◆ **EXTRACTED ENTRIES**
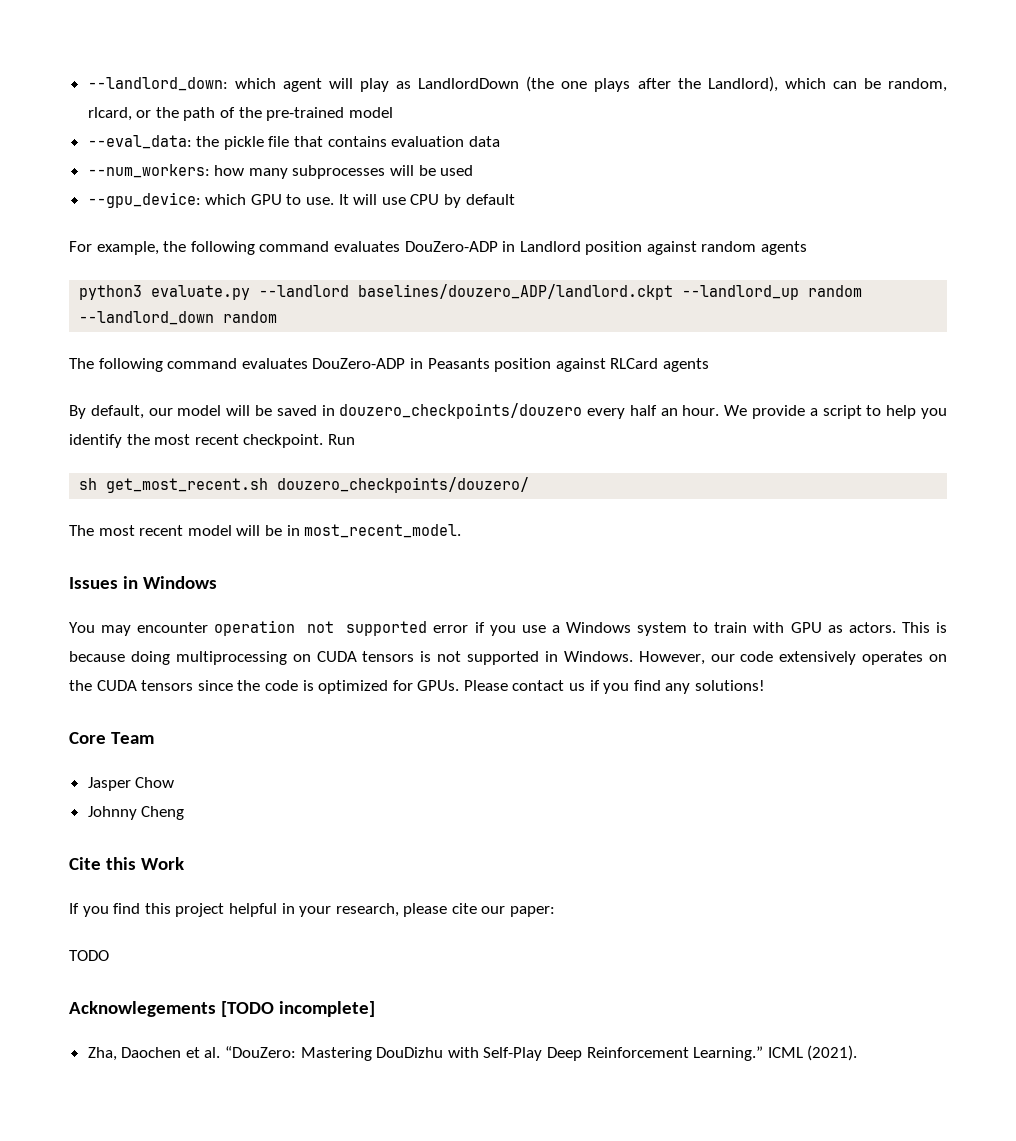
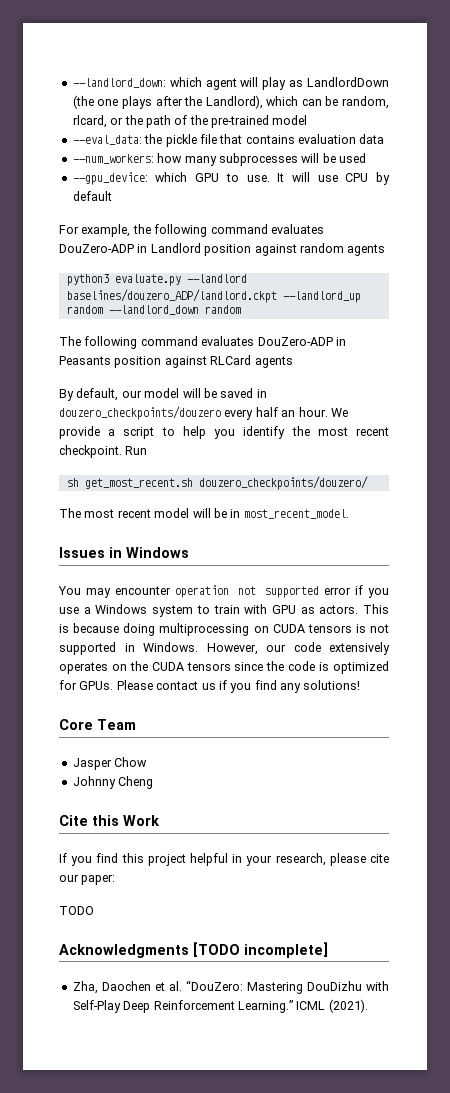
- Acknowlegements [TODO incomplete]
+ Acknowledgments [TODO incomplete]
...
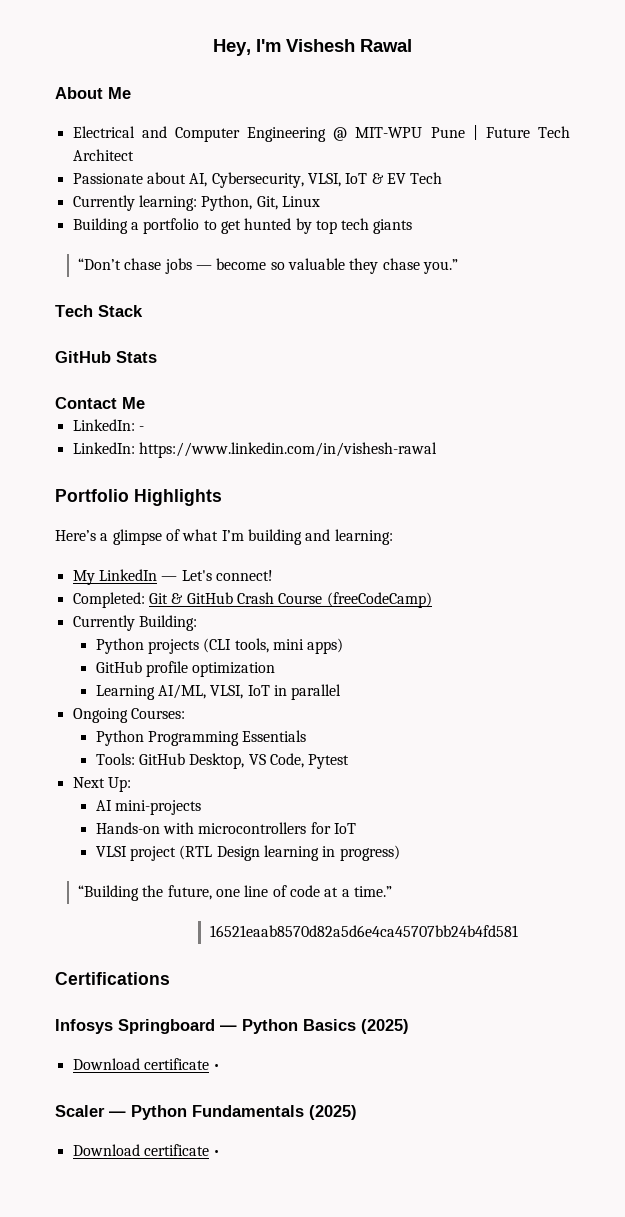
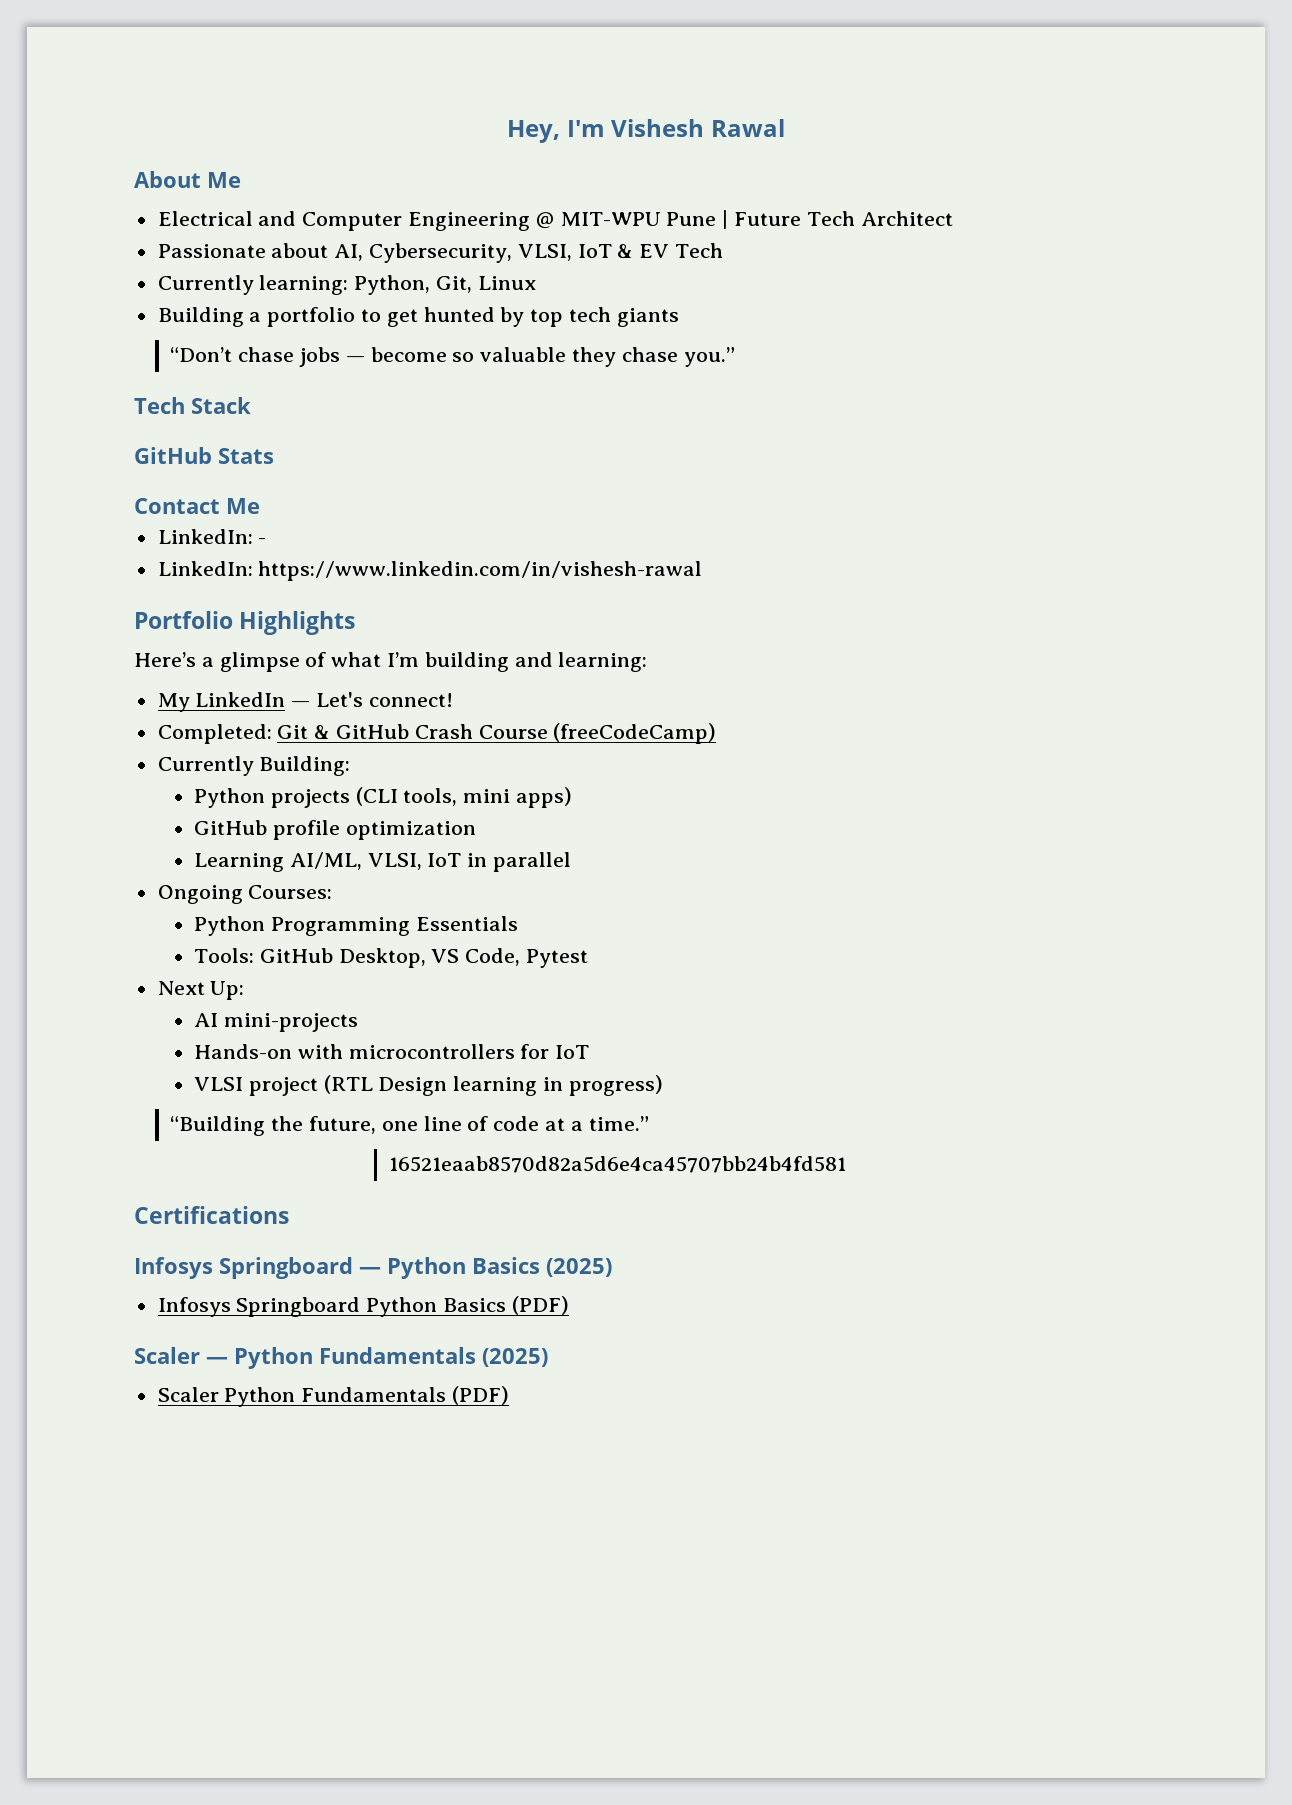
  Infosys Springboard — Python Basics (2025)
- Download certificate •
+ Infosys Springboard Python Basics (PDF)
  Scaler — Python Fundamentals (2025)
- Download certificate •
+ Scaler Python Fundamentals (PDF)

◆ **GOAL OF THE EXERCISE**
The word "Python" appears in some lines of the data. Copy every one of those lines.

◆ **RESULT BELOW**
  Infosys Springboard — Python Basics (2025)
+ Infosys Springboard Python Basics (PDF)
  Scaler — Python Fundamentals (2025)
+ Scaler Python Fundamentals (PDF)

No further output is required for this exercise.